*Difference listings:*

++++++

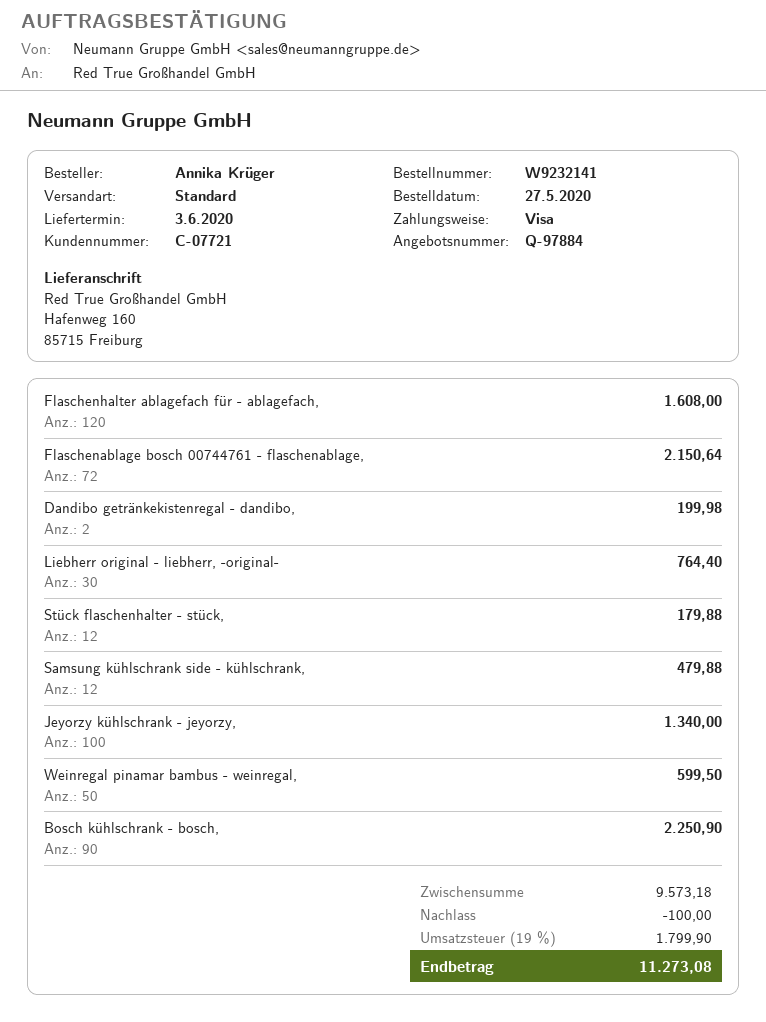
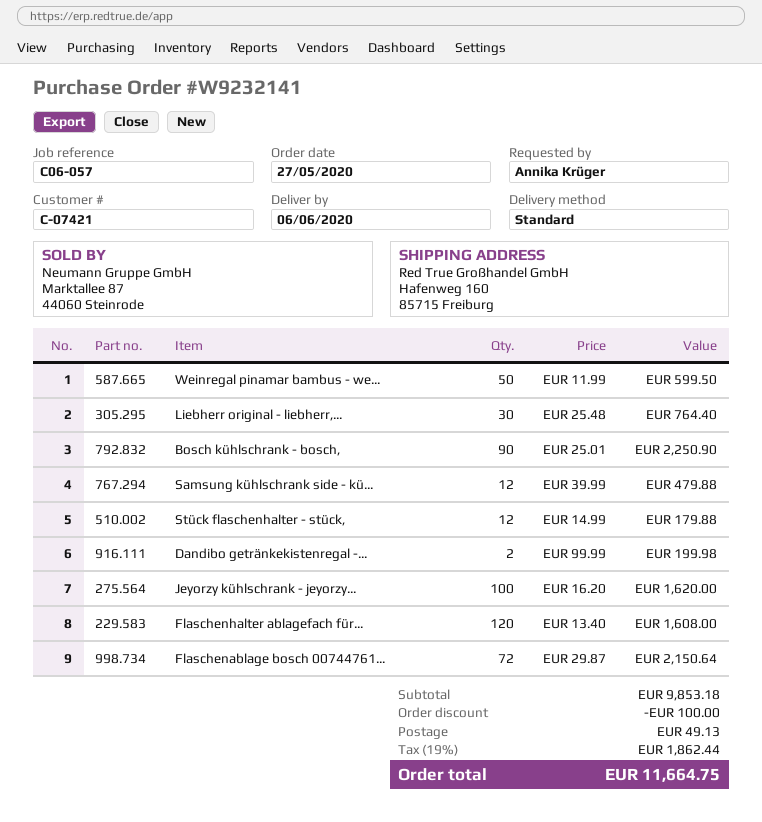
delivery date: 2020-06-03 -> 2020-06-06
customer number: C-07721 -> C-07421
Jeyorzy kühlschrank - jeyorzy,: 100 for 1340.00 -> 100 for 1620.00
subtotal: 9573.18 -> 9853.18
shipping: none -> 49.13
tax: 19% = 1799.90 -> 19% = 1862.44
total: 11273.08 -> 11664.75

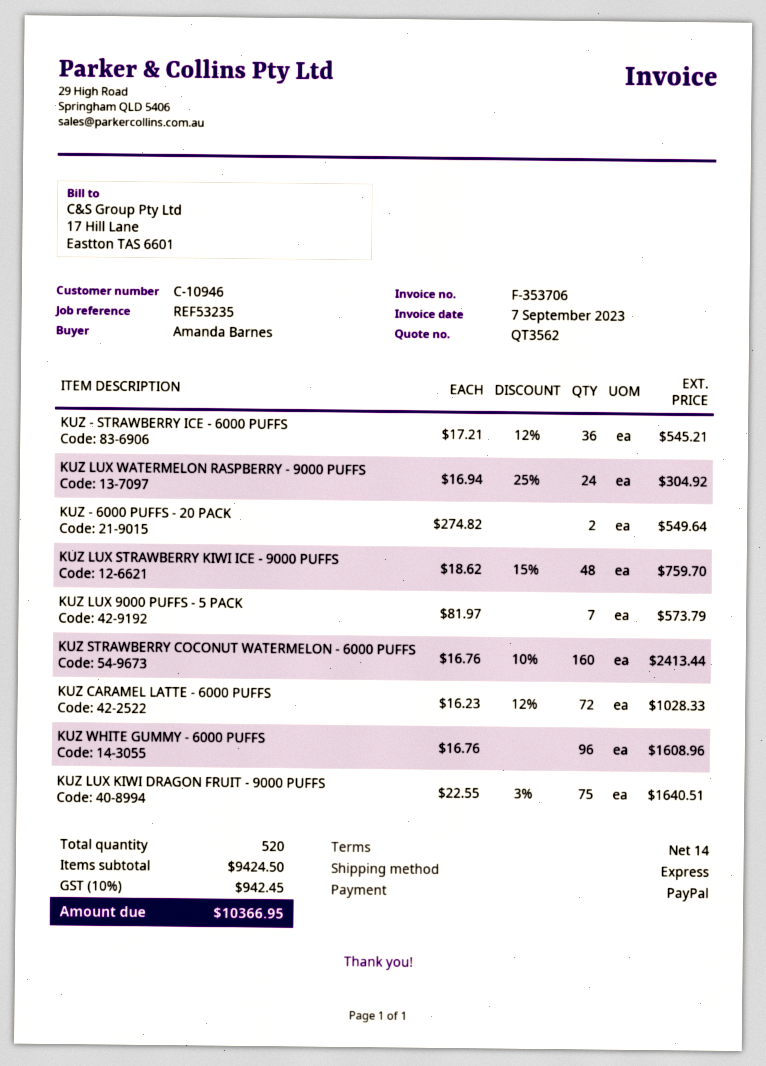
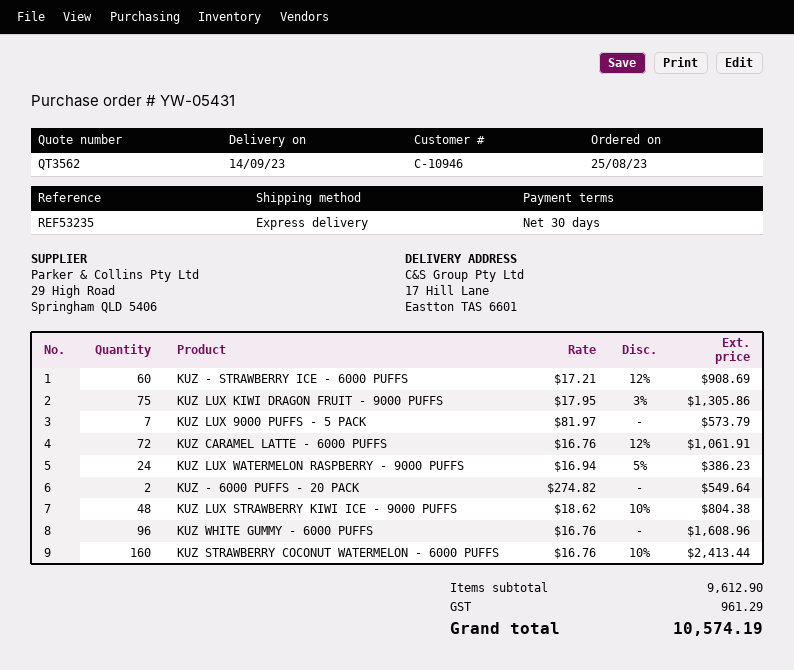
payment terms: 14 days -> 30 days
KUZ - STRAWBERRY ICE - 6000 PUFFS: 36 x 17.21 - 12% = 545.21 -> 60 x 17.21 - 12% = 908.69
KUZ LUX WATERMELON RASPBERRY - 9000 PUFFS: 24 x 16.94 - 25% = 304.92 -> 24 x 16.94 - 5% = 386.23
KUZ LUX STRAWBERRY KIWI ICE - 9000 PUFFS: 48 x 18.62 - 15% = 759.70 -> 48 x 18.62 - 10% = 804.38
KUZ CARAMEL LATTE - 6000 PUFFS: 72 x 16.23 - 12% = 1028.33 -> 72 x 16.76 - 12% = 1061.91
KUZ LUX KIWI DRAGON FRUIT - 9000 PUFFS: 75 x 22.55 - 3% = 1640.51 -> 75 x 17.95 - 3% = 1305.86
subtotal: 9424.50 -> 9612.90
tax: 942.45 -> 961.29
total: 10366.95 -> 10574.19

++++++

*TASK REQUIREMENTS:* Copy exactly the lines from the line that has "shipping: none -> 49.13" through the last line of the entries above, inclusive, and no others. Pictures do not go in the copy.

*ANSWER SPACE:*
shipping: none -> 49.13
tax: 19% = 1799.90 -> 19% = 1862.44
total: 11273.08 -> 11664.75

payment terms: 14 days -> 30 days
KUZ - STRAWBERRY ICE - 6000 PUFFS: 36 x 17.21 - 12% = 545.21 -> 60 x 17.21 - 12% = 908.69
KUZ LUX WATERMELON RASPBERRY - 9000 PUFFS: 24 x 16.94 - 25% = 304.92 -> 24 x 16.94 - 5% = 386.23
KUZ LUX STRAWBERRY KIWI ICE - 9000 PUFFS: 48 x 18.62 - 15% = 759.70 -> 48 x 18.62 - 10% = 804.38
KUZ CARAMEL LATTE - 6000 PUFFS: 72 x 16.23 - 12% = 1028.33 -> 72 x 16.76 - 12% = 1061.91
KUZ LUX KIWI DRAGON FRUIT - 9000 PUFFS: 75 x 22.55 - 3% = 1640.51 -> 75 x 17.95 - 3% = 1305.86
subtotal: 9424.50 -> 9612.90
tax: 942.45 -> 961.29
total: 10366.95 -> 10574.19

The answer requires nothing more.